Exercise data:
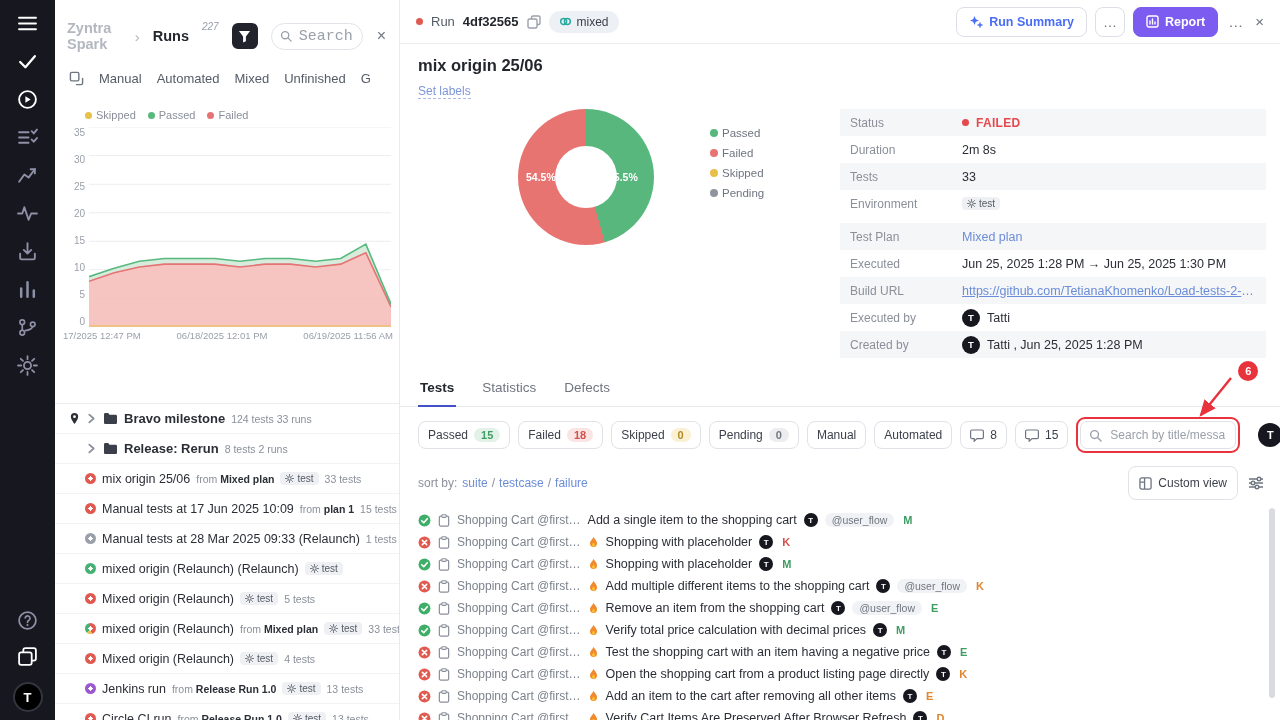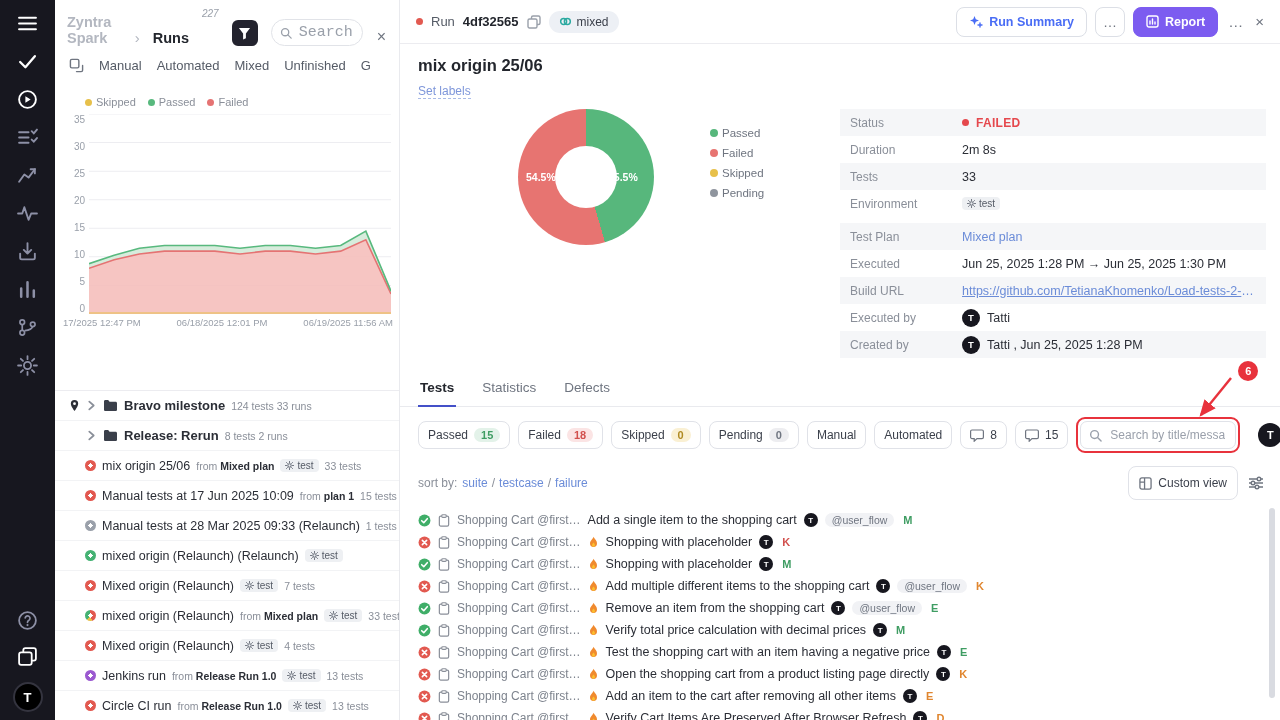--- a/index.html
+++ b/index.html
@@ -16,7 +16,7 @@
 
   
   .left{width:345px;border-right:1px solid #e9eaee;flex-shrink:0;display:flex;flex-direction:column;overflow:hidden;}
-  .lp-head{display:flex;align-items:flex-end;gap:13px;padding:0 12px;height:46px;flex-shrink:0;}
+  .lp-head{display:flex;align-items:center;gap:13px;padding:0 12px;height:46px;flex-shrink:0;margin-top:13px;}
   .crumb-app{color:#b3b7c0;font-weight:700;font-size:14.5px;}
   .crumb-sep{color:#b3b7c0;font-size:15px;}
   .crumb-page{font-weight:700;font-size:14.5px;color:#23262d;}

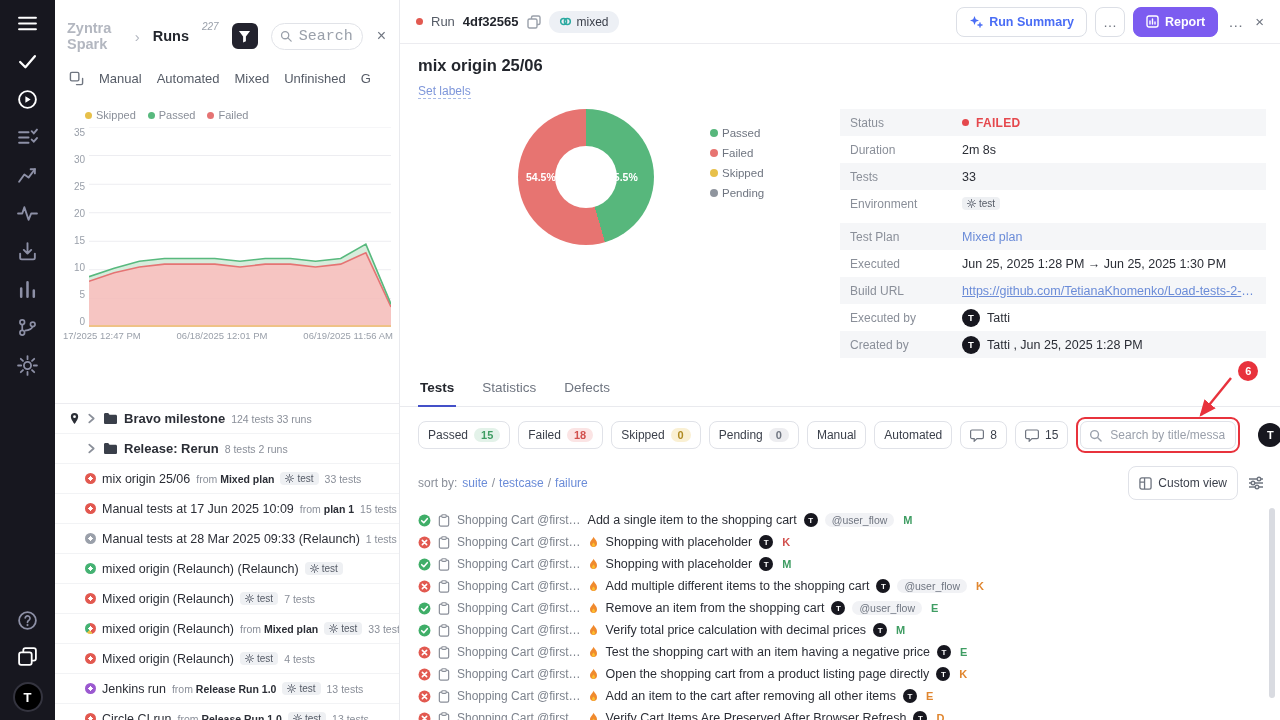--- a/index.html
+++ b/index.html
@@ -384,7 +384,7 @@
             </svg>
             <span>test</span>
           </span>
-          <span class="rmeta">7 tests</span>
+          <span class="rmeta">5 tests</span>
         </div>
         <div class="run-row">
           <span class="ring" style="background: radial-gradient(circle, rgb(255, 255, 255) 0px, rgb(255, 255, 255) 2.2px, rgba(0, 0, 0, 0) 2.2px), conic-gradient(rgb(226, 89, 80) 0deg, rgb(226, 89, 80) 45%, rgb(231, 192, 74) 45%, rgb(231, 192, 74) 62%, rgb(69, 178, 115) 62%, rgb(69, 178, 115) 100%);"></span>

--

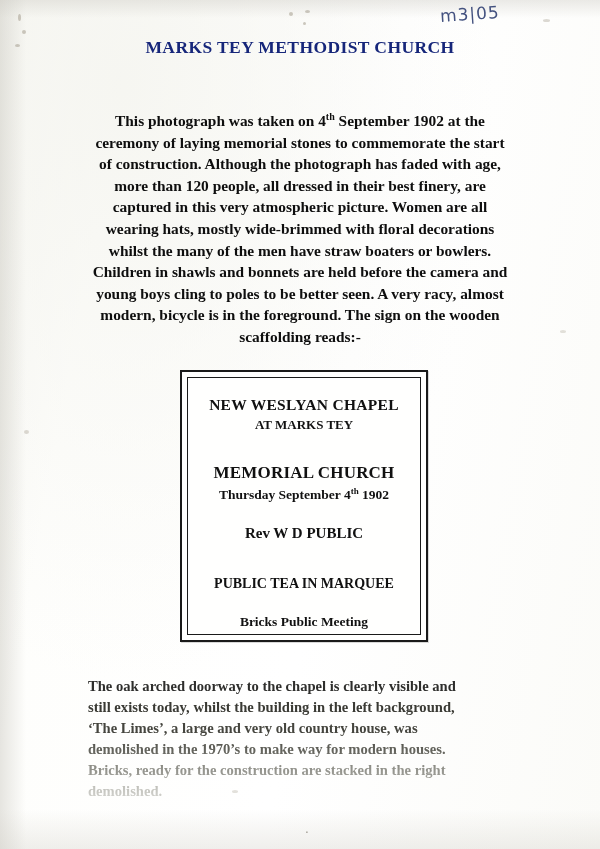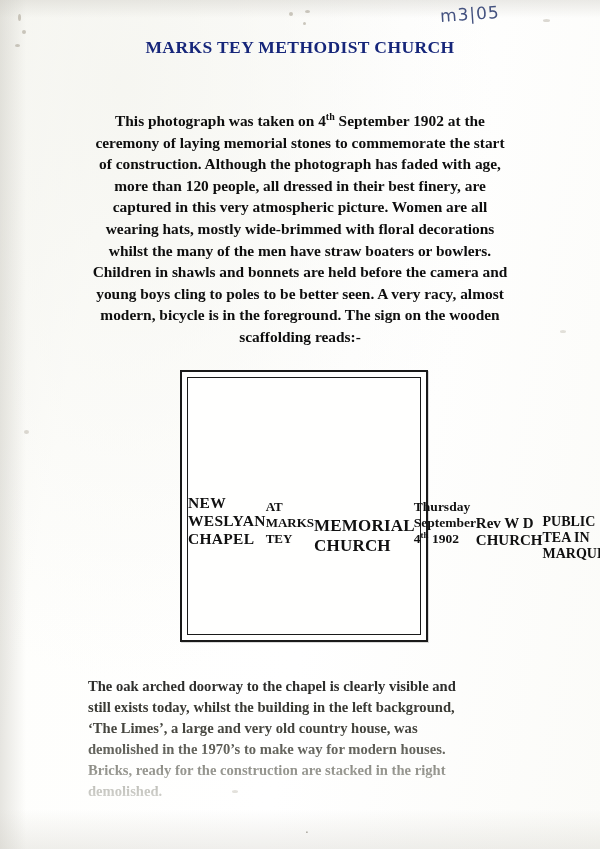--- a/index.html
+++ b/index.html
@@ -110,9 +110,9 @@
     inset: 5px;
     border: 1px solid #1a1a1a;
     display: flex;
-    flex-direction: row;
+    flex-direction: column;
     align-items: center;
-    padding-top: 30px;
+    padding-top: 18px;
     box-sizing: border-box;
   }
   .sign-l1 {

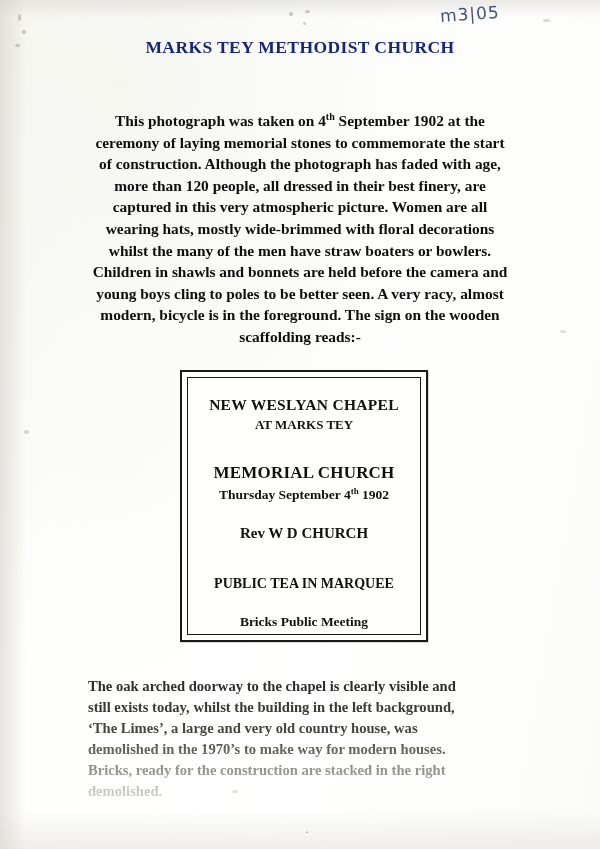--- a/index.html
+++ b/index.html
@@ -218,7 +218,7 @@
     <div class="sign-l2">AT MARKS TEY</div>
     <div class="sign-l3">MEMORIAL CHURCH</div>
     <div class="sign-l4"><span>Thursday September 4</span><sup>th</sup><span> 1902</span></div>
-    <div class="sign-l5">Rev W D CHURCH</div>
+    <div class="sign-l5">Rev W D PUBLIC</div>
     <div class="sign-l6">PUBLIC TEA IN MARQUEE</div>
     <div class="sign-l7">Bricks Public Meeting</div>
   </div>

Exercise directions:
Within the material, how many lines hold "head"? Say only the number.

Response box:
2